What is expected:
Of all the lines in the entries below, give again exactly those starting at the line containing "- Phantom: Settings" and ending at the line containing "- CLI: solana-keygen", both ends included, and no others.

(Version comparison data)
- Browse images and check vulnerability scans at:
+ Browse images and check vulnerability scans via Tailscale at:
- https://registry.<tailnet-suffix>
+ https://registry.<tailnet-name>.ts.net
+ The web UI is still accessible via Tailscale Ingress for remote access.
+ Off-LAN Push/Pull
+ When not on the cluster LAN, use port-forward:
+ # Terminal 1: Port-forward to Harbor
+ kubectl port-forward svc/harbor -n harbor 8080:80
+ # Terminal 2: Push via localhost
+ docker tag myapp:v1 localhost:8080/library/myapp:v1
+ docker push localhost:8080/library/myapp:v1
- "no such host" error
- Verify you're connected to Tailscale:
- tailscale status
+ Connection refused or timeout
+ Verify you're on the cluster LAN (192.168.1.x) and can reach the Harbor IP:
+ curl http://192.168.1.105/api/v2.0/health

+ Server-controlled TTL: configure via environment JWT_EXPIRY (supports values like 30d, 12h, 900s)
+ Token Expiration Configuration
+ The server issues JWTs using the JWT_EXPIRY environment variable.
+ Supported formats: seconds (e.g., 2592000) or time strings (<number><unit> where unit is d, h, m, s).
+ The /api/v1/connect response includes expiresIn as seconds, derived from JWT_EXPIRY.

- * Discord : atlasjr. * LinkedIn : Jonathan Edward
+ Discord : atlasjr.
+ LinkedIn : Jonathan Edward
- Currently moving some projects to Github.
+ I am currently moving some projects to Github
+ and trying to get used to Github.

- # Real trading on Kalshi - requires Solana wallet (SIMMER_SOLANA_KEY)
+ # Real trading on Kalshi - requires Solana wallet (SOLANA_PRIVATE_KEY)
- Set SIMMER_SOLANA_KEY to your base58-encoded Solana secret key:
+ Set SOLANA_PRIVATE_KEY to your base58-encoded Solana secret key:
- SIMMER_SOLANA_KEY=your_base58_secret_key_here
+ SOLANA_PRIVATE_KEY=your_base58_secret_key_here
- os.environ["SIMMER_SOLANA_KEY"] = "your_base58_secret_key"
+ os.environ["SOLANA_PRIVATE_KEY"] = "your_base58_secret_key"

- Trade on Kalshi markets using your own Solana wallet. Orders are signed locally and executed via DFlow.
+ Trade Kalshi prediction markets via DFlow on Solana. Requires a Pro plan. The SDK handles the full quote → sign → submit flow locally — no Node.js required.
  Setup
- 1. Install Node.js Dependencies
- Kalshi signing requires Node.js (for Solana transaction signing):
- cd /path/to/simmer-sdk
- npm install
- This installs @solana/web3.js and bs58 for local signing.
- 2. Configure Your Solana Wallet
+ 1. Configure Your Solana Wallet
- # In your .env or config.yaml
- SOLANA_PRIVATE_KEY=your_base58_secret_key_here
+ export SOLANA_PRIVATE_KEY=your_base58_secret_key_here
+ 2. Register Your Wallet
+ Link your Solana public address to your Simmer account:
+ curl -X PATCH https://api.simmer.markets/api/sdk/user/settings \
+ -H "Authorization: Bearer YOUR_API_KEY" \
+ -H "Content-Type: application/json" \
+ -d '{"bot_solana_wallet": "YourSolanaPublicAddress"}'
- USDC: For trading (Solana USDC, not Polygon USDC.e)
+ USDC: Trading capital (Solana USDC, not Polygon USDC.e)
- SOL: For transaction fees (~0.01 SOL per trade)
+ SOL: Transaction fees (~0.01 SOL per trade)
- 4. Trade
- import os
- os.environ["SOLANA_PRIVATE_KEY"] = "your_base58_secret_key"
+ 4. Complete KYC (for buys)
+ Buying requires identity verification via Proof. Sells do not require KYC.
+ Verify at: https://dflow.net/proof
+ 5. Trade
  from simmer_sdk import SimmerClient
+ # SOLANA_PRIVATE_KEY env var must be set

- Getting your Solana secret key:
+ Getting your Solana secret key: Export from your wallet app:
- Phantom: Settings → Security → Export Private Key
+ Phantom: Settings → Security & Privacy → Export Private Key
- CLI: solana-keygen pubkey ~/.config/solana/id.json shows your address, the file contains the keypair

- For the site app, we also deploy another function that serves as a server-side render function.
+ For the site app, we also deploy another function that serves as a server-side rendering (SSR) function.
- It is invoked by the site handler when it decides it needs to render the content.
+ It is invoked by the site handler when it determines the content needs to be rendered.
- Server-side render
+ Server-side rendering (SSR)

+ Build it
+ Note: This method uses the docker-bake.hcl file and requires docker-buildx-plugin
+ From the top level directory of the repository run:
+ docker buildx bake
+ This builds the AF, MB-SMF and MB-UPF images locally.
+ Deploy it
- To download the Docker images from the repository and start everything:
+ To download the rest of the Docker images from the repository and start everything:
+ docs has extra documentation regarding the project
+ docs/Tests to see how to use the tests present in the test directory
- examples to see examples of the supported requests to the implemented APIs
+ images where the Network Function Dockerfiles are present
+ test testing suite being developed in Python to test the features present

Exercise answer:
- Phantom: Settings → Security → Export Private Key
+ Phantom: Settings → Security & Privacy → Export Private Key
- CLI: solana-keygen pubkey ~/.config/solana/id.json shows your address, the file contains the keypair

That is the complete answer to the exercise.